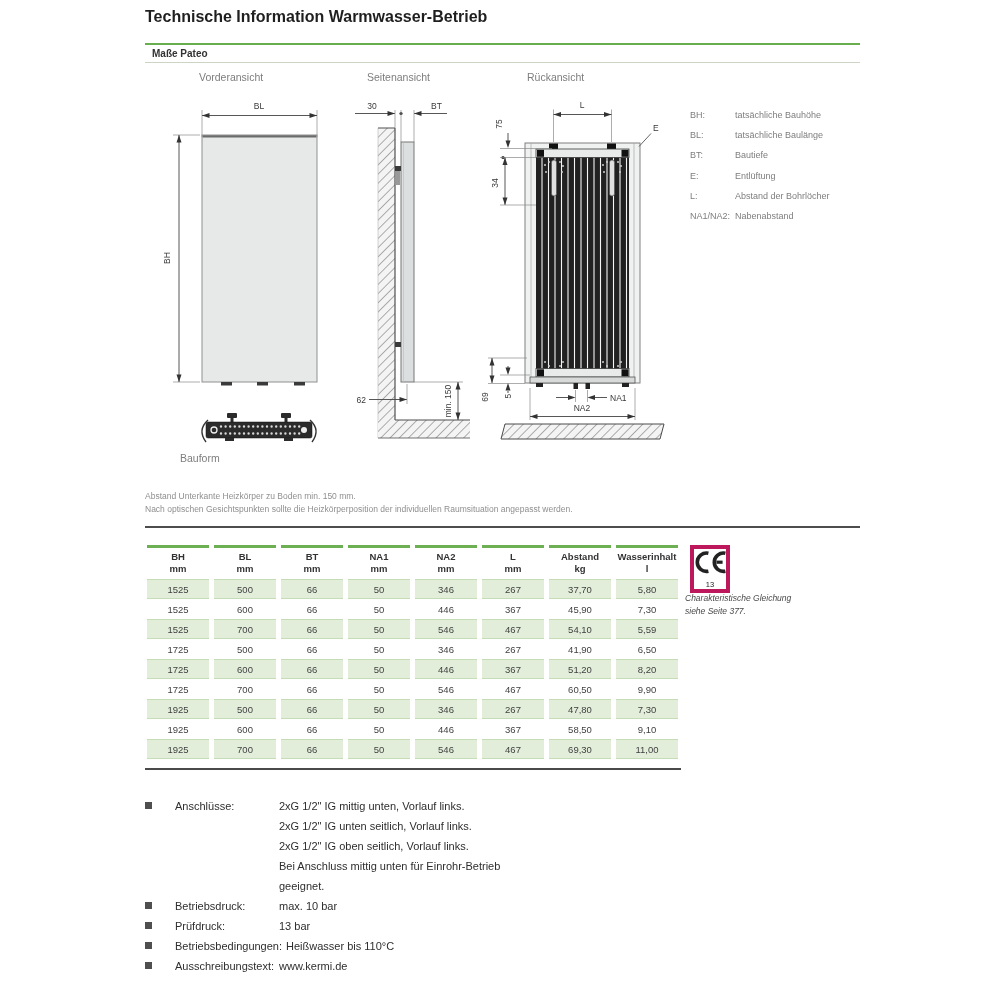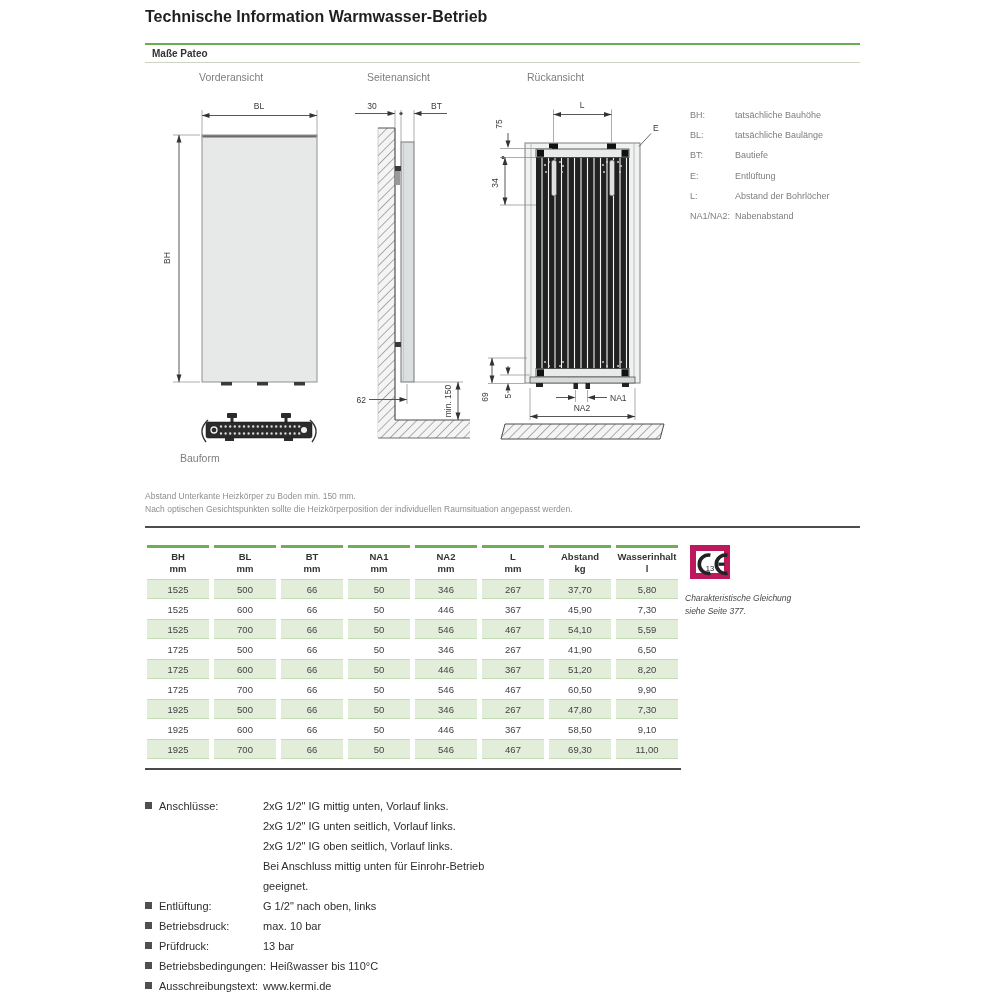--- a/index.html
+++ b/index.html
@@ -35,7 +35,7 @@
   table.dims tr.green td { background:#e2eeda; border-top:1px solid #c6dcb7; border-bottom:1px solid #c6dcb7; }
   .table-bottom-border { position:absolute; left:145px; top:768px; width:536px; height:2px; background:#4a4a4a; }
 
-  .ce-box { position:absolute; left:690px; top:545px; width:40px; height:34px; border:6px solid #be185d; background:#fff; }
+  .ce-box { position:absolute; left:690px; top:545px; width:40px; height:48px; border:4px solid #be185d; background:#fff; }
   .ce-num { position:absolute; left:0; bottom:0px; width:100%; text-align:center; font-size:7.5px; color:#222; }
   .ce-note { position:absolute; left:685px; top:592px; font-size:8.5px; color:#4a4a4a; line-height:12.5px;font-style:italic; }
 

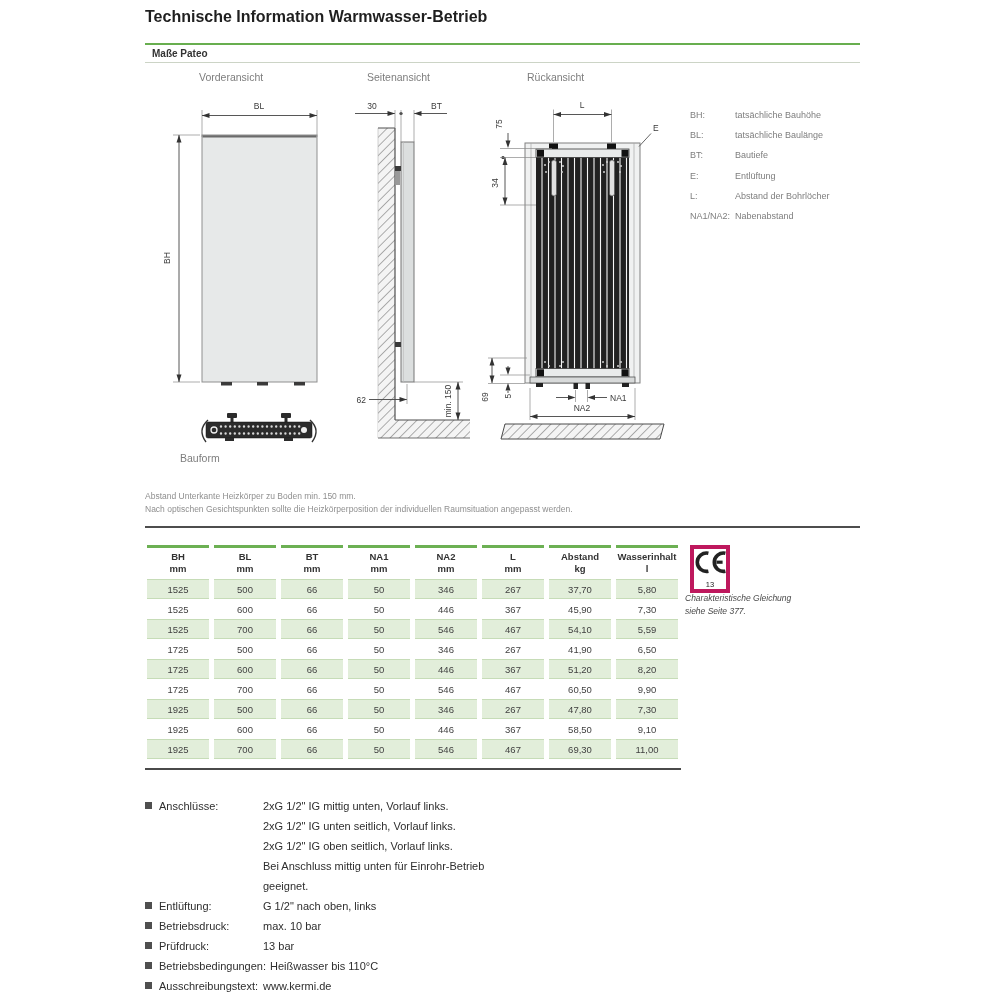--- a/index.html
+++ b/index.html
@@ -42,7 +42,7 @@
   .specs { position:absolute; left:145px; top:796px; width:440px; font-size:11px; line-height:20px; color:#2e2e2e; }
   .spec-row { display:flex; align-items:flex-start; }
   .spec-bullet { width:7px; height:7px; background:#4f4f4f; margin-top:6px; flex:0 0 auto; }
-  .spec-label { margin-left:7px; min-width:104px; white-space:nowrap; padding-right:4px; }
+  .spec-label { margin-left:23px; min-width:104px; white-space:nowrap; padding-right:4px; }
   .spec-values { flex:1; }
 </style>
 </head>

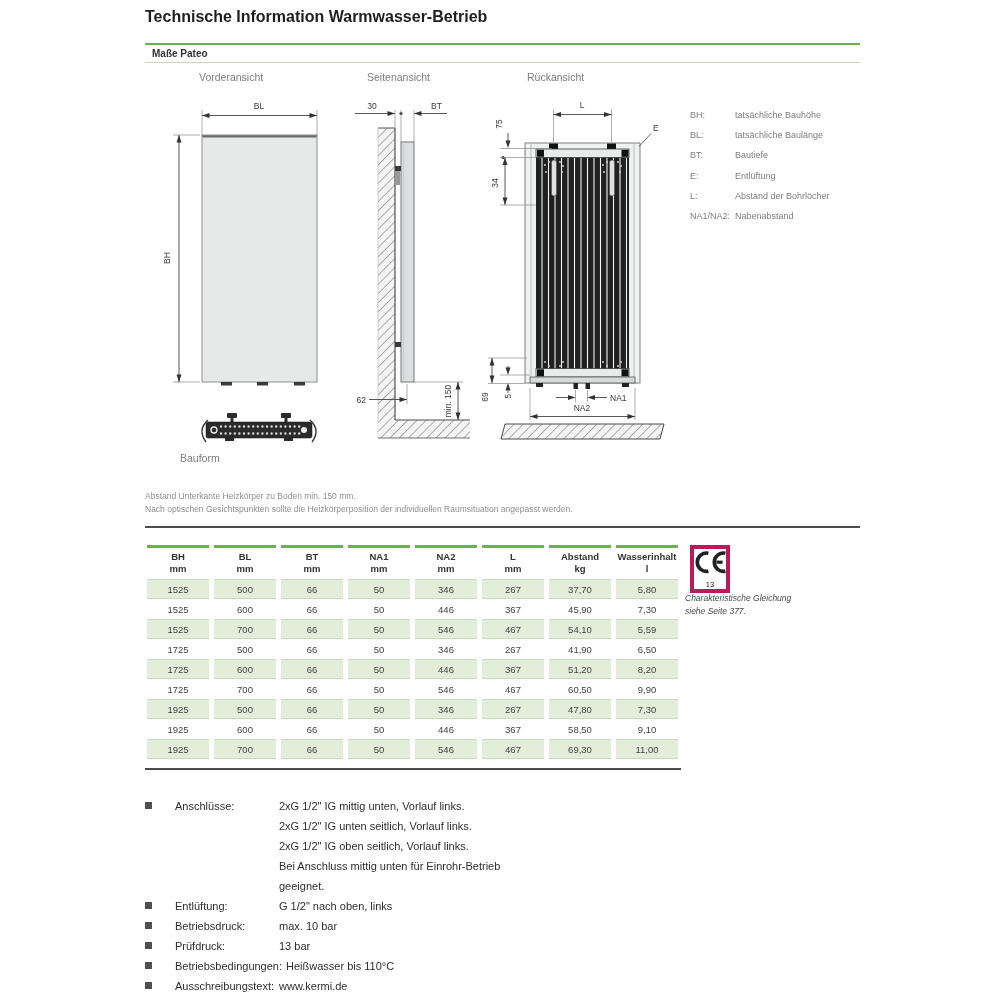--- a/index.html
+++ b/index.html
@@ -453,13 +453,6 @@
     </div>
     <div class="spec-row">
       <span class="spec-bullet"></span>
-      <span class="spec-label">Entlüftung:</span>
-      <span class="spec-values">
-          <div>G 1/2" nach oben, links</div>
-        </span>
-    </div>
-    <div class="spec-row">
-      <span class="spec-bullet"></span>
       <span class="spec-label">Betriebsdruck:</span>
       <span class="spec-values">
           <div>max. 10 bar</div>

════════════════════

Please print every record exactly, leaving out the pictures.

* Expected output
--- a/index.html
+++ b/index.html
@@ -35,7 +35,7 @@
   table.dims tr.green td { background:#e2eeda; border-top:1px solid #c6dcb7; border-bottom:1px solid #c6dcb7; }
   .table-bottom-border { position:absolute; left:145px; top:768px; width:536px; height:2px; background:#4a4a4a; }
 
-  .ce-box { position:absolute; left:690px; top:545px; width:40px; height:34px; border:6px solid #be185d; background:#fff; }
+  .ce-box { position:absolute; left:690px; top:545px; width:40px; height:48px; border:4px solid #be185d; background:#fff; }
   .ce-num { position:absolute; left:0; bottom:0px; width:100%; text-align:center; font-size:7.5px; color:#222; }
   .ce-note { position:absolute; left:685px; top:592px; font-size:8.5px; color:#4a4a4a; line-height:12.5px;font-style:italic; }
 

--- a/index.html
+++ b/index.html
@@ -42,7 +42,7 @@
   .specs { position:absolute; left:145px; top:796px; width:440px; font-size:11px; line-height:20px; color:#2e2e2e; }
   .spec-row { display:flex; align-items:flex-start; }
   .spec-bullet { width:7px; height:7px; background:#4f4f4f; margin-top:6px; flex:0 0 auto; }
-  .spec-label { margin-left:7px; min-width:104px; white-space:nowrap; padding-right:4px; }
+  .spec-label { margin-left:23px; min-width:104px; white-space:nowrap; padding-right:4px; }
   .spec-values { flex:1; }
 </style>
 </head>

--- a/index.html
+++ b/index.html
@@ -453,13 +453,6 @@
     </div>
     <div class="spec-row">
       <span class="spec-bullet"></span>
-      <span class="spec-label">Entlüftung:</span>
-      <span class="spec-values">
-          <div>G 1/2" nach oben, links</div>
-        </span>
-    </div>
-    <div class="spec-row">
-      <span class="spec-bullet"></span>
       <span class="spec-label">Betriebsdruck:</span>
       <span class="spec-values">
           <div>max. 10 bar</div>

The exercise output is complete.